• Exercise instructions
The answer is a number and nothing else: the count of lines in these entries containing the word "padding".

(Data for review Opens)

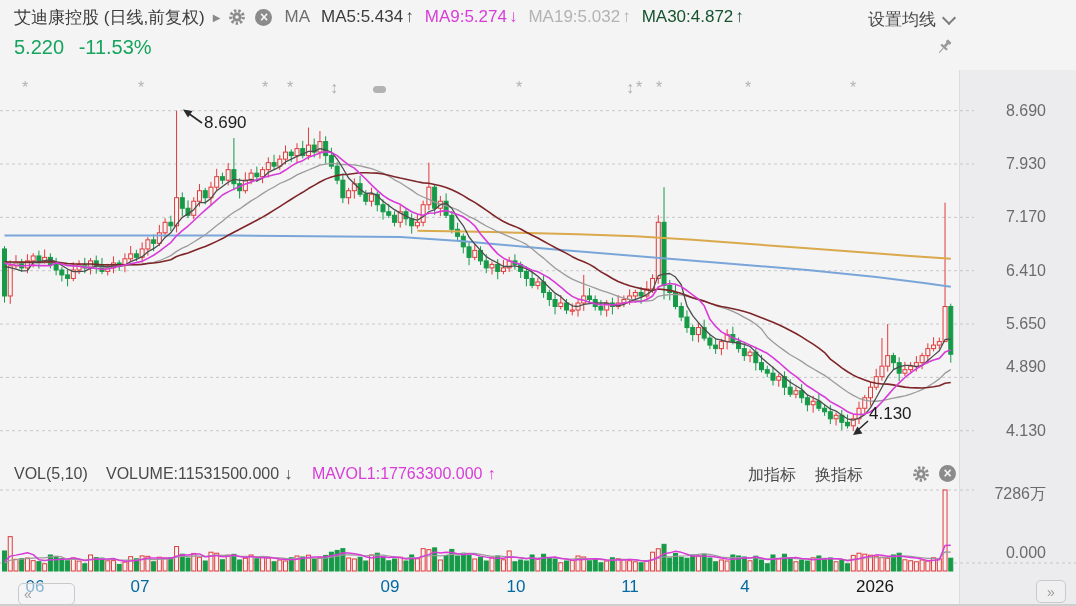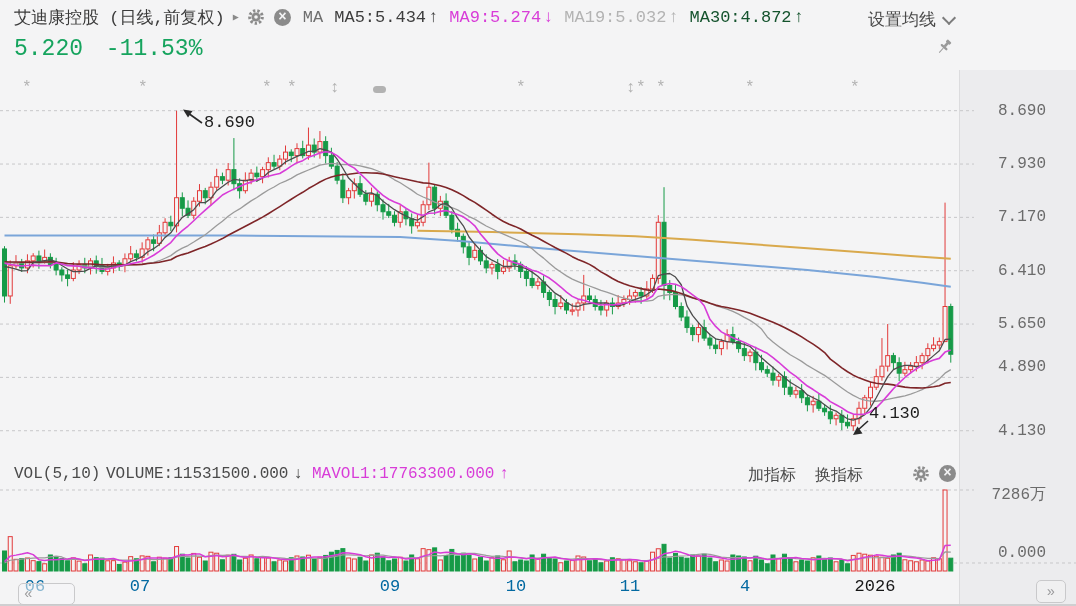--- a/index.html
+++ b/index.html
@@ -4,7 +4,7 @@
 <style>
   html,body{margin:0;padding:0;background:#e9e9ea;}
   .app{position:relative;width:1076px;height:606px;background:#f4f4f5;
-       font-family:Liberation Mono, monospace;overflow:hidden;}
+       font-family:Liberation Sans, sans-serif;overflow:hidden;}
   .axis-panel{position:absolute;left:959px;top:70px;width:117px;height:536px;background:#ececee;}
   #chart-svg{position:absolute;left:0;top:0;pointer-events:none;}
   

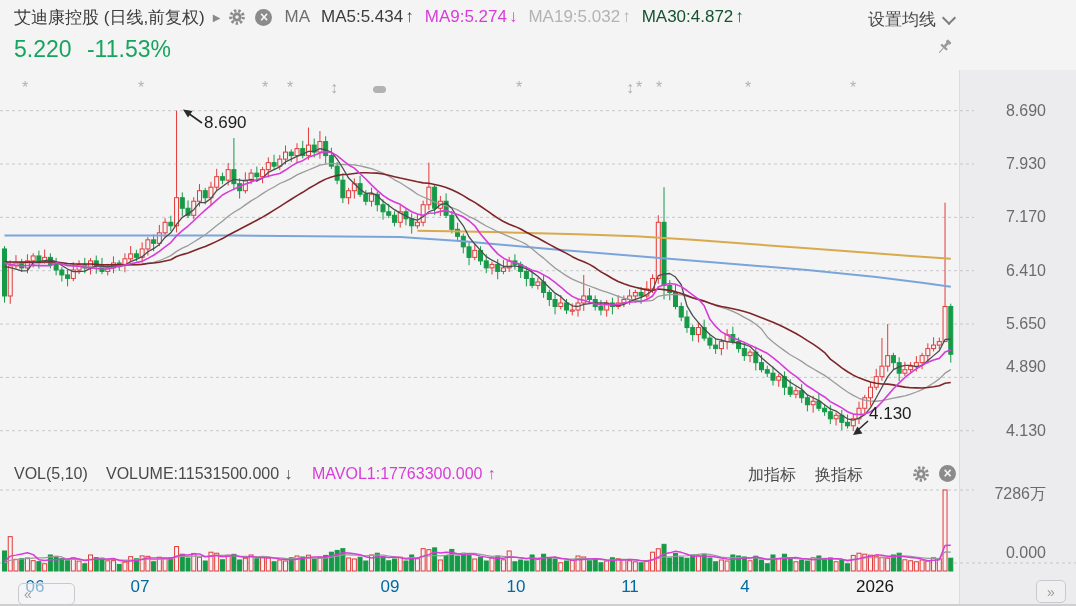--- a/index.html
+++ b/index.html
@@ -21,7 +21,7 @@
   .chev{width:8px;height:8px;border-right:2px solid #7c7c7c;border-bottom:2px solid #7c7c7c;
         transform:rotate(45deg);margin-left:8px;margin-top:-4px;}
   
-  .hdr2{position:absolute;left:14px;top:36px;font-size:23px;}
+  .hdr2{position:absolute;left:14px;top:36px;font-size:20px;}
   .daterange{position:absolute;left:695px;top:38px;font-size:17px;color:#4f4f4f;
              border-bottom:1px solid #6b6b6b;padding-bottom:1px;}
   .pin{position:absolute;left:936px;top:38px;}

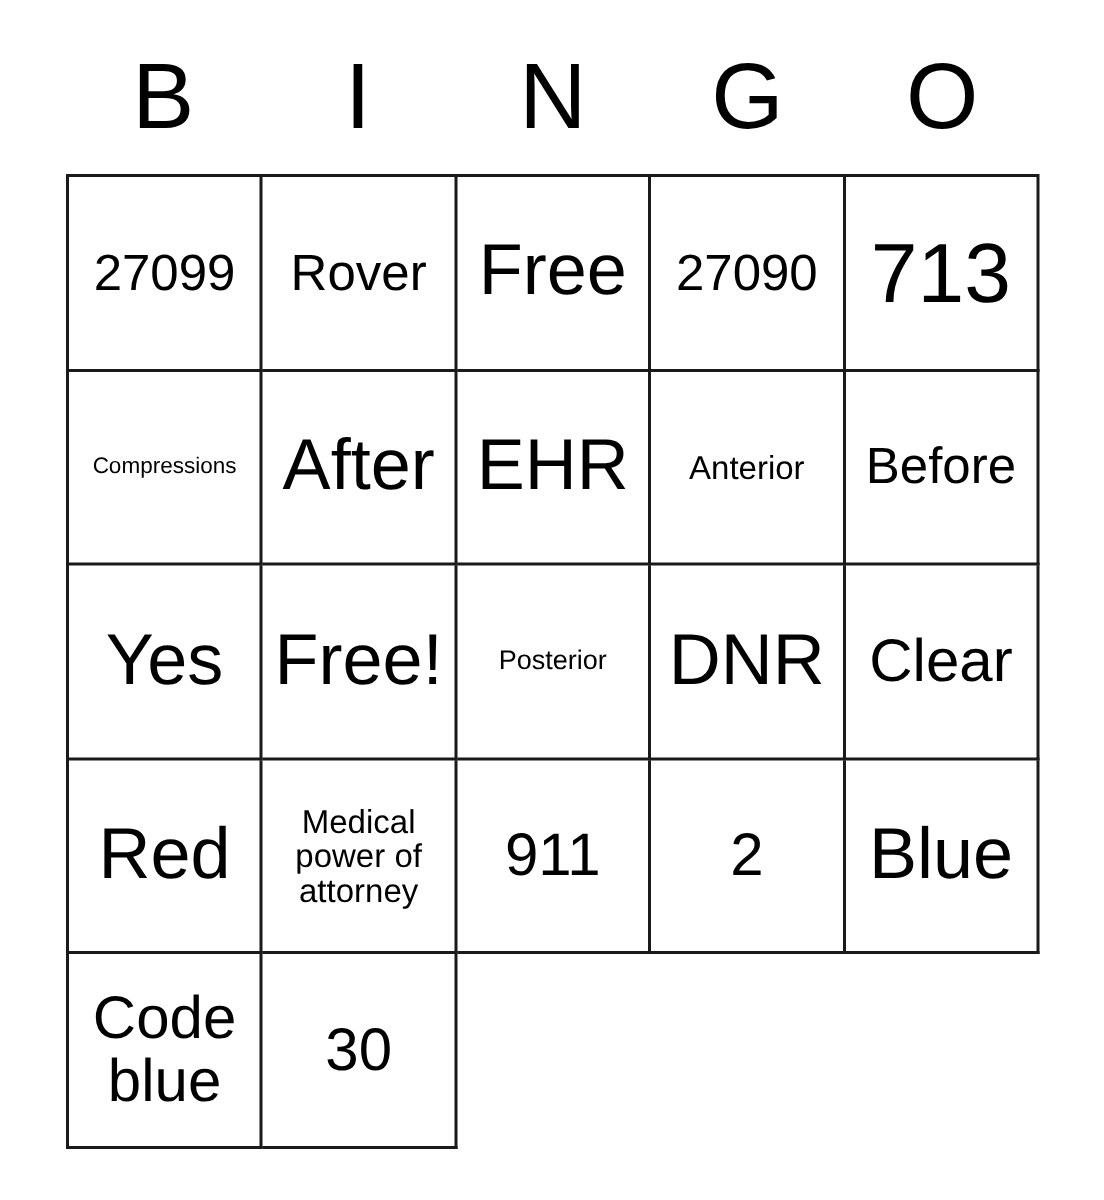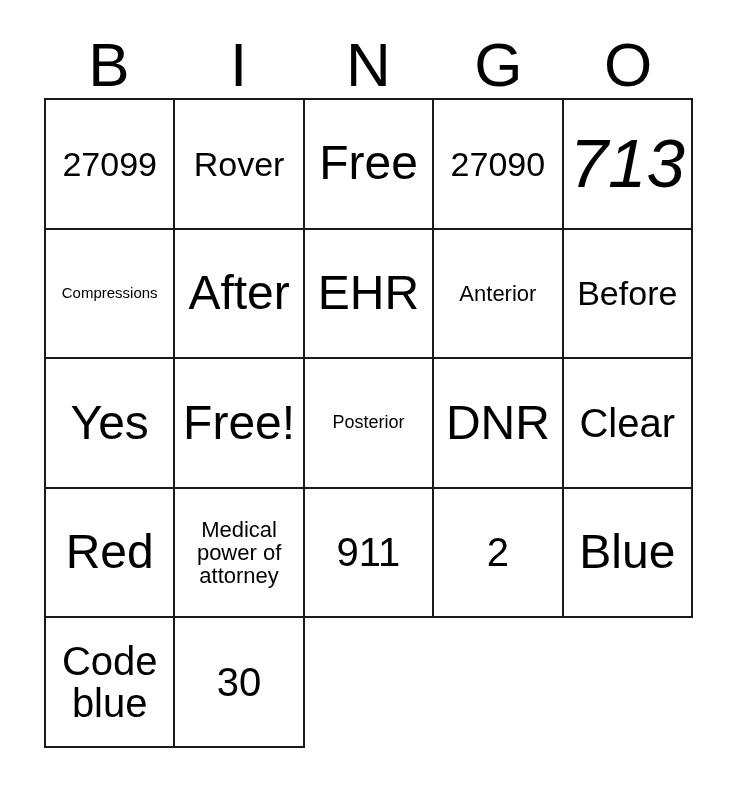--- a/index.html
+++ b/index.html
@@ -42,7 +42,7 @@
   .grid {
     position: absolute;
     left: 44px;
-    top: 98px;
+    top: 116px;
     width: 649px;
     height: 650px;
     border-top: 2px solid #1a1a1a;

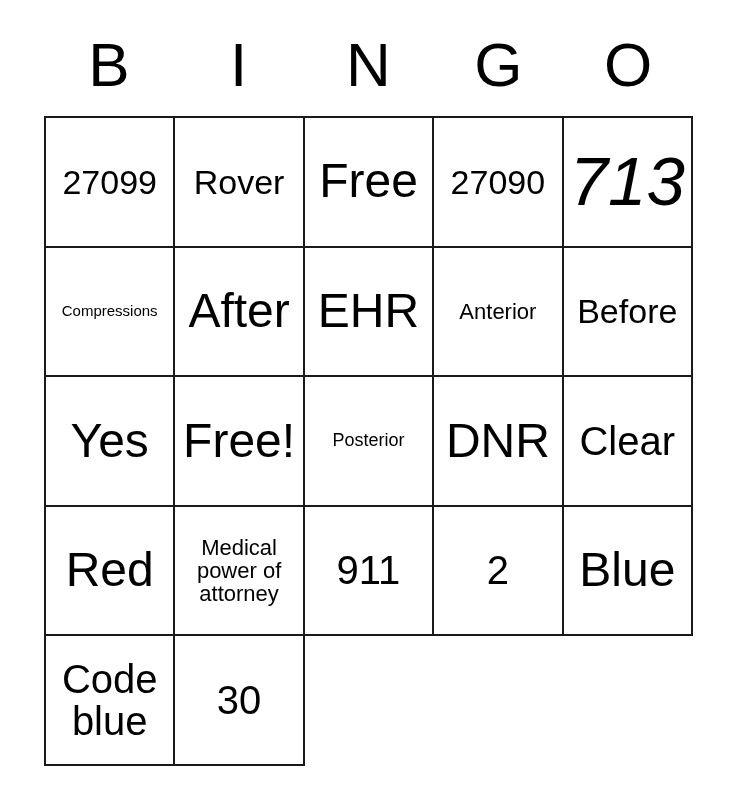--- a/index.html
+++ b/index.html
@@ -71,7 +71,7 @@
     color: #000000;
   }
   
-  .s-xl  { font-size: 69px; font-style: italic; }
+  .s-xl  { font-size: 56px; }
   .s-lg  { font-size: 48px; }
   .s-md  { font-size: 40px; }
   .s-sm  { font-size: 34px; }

(Data for review Closes)

• Exercise solution
2